((

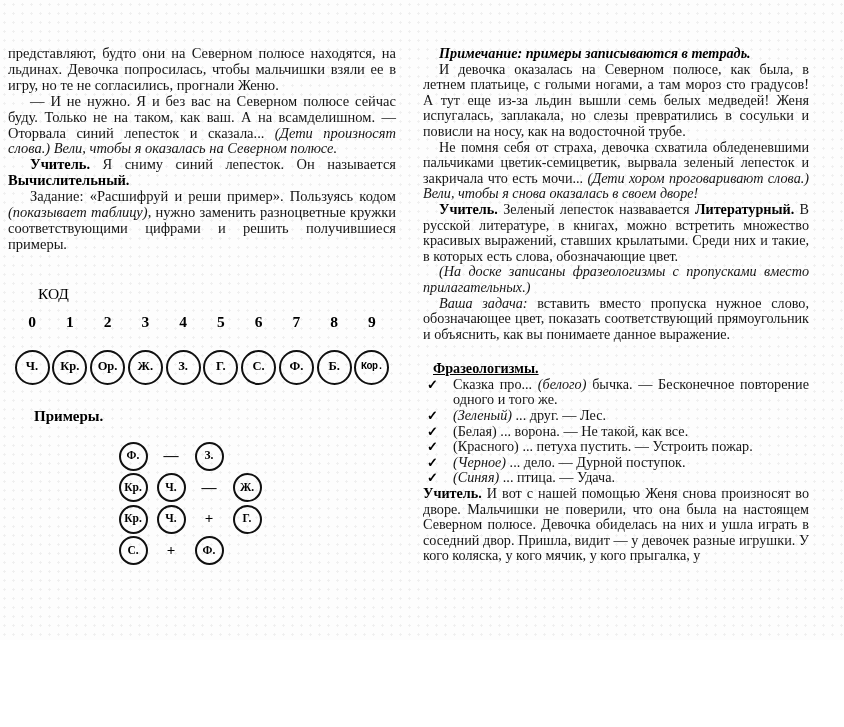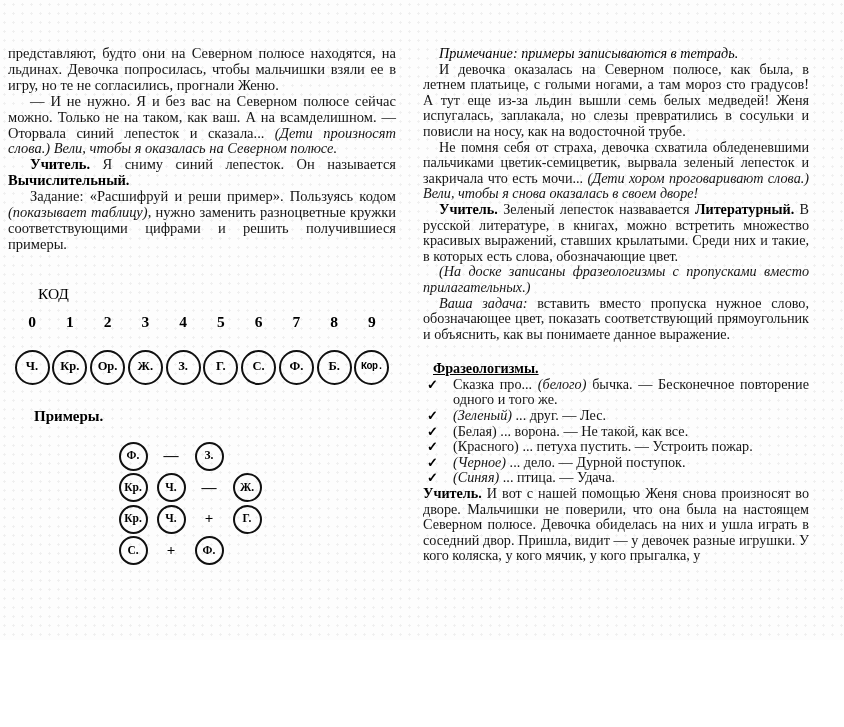--- a/index.html
+++ b/index.html
@@ -23,7 +23,7 @@
   .ind-r{text-indent:16px;}
   b,.b{font-weight:700;color:#000;}
   .it{font-style:italic;}
-  .bi{font-weight:400;font-style:italic;color:#000;}
+  .bi{font-weight:700;font-style:italic;color:#000;}
   .kod{margin:33px 0 0 30px;font-weight:400;font-size:15.5px;color:#000;text-indent:0;}
   .code-table{display:flex;justify-content:space-between;margin:12px 6px 0 6px;}
   .code-col{display:flex;flex-direction:column;align-items:center;width:36px;}

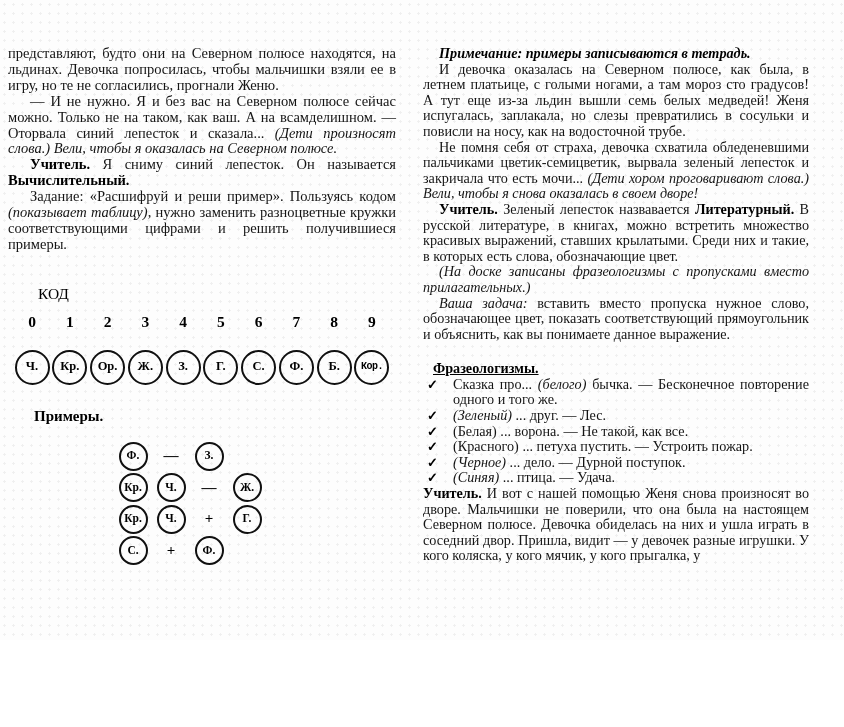--- a/index.html
+++ b/index.html
@@ -59,7 +59,7 @@
 
   <div class="col col-left">
     <p>представляют, будто они на Северном полюсе находятся, на льдинах. Девочка попросилась, чтобы мальчишки взяли ее в игру, но те не согласились, прогнали Женю.</p>
-    <p class="ind"><span>— И не нужно. Я и без вас на Северном полюсе сейчас можно. Только не на таком, как ваш. А на всамделишном. — Оторвала синий лепесток и сказала... </span><span class="it">(Дети произносят слова.) Вели, чтобы я оказалась на Северном полюсе.</span></p>
+    <p class="ind"><span>— И не нужно. Я и без вас на Северном полюсе сейчас буду. Только не на таком, как ваш. А на всамделишном. — Оторвала синий лепесток и сказала... </span><span class="it">(Дети произносят слова.) Вели, чтобы я оказалась на Северном полюсе.</span></p>
     <p class="ind"><span class="b">Учитель.</span><span> Я сниму синий лепесток. Он называется </span><span class="b">Вычислительный.</span></p>
     <p class="ind"><span>Задание: «Расшифруй и реши пример». Пользуясь кодом </span><span class="it">(показывает таблицу)</span><span>, нужно заменить разноцветные кружки соответствующими цифрами и решить получившиеся примеры.</span></p>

))

__ACTIVITY__: What is needed is a verbatim copy of the material, minus its pictures.

__RESULT OF THIS TASK__:
--- a/index.html
+++ b/index.html
@@ -23,7 +23,7 @@
   .ind-r{text-indent:16px;}
   b,.b{font-weight:700;color:#000;}
   .it{font-style:italic;}
-  .bi{font-weight:400;font-style:italic;color:#000;}
+  .bi{font-weight:700;font-style:italic;color:#000;}
   .kod{margin:33px 0 0 30px;font-weight:400;font-size:15.5px;color:#000;text-indent:0;}
   .code-table{display:flex;justify-content:space-between;margin:12px 6px 0 6px;}
   .code-col{display:flex;flex-direction:column;align-items:center;width:36px;}

--- a/index.html
+++ b/index.html
@@ -59,7 +59,7 @@
 
   <div class="col col-left">
     <p>представляют, будто они на Северном полюсе находятся, на льдинах. Девочка попросилась, чтобы мальчишки взяли ее в игру, но те не согласились, прогнали Женю.</p>
-    <p class="ind"><span>— И не нужно. Я и без вас на Северном полюсе сейчас можно. Только не на таком, как ваш. А на всамделишном. — Оторвала синий лепесток и сказала... </span><span class="it">(Дети произносят слова.) Вели, чтобы я оказалась на Северном полюсе.</span></p>
+    <p class="ind"><span>— И не нужно. Я и без вас на Северном полюсе сейчас буду. Только не на таком, как ваш. А на всамделишном. — Оторвала синий лепесток и сказала... </span><span class="it">(Дети произносят слова.) Вели, чтобы я оказалась на Северном полюсе.</span></p>
     <p class="ind"><span class="b">Учитель.</span><span> Я сниму синий лепесток. Он называется </span><span class="b">Вычислительный.</span></p>
     <p class="ind"><span>Задание: «Расшифруй и реши пример». Пользуясь кодом </span><span class="it">(показывает таблицу)</span><span>, нужно заменить разноцветные кружки соответствующими цифрами и решить получившиеся примеры.</span></p>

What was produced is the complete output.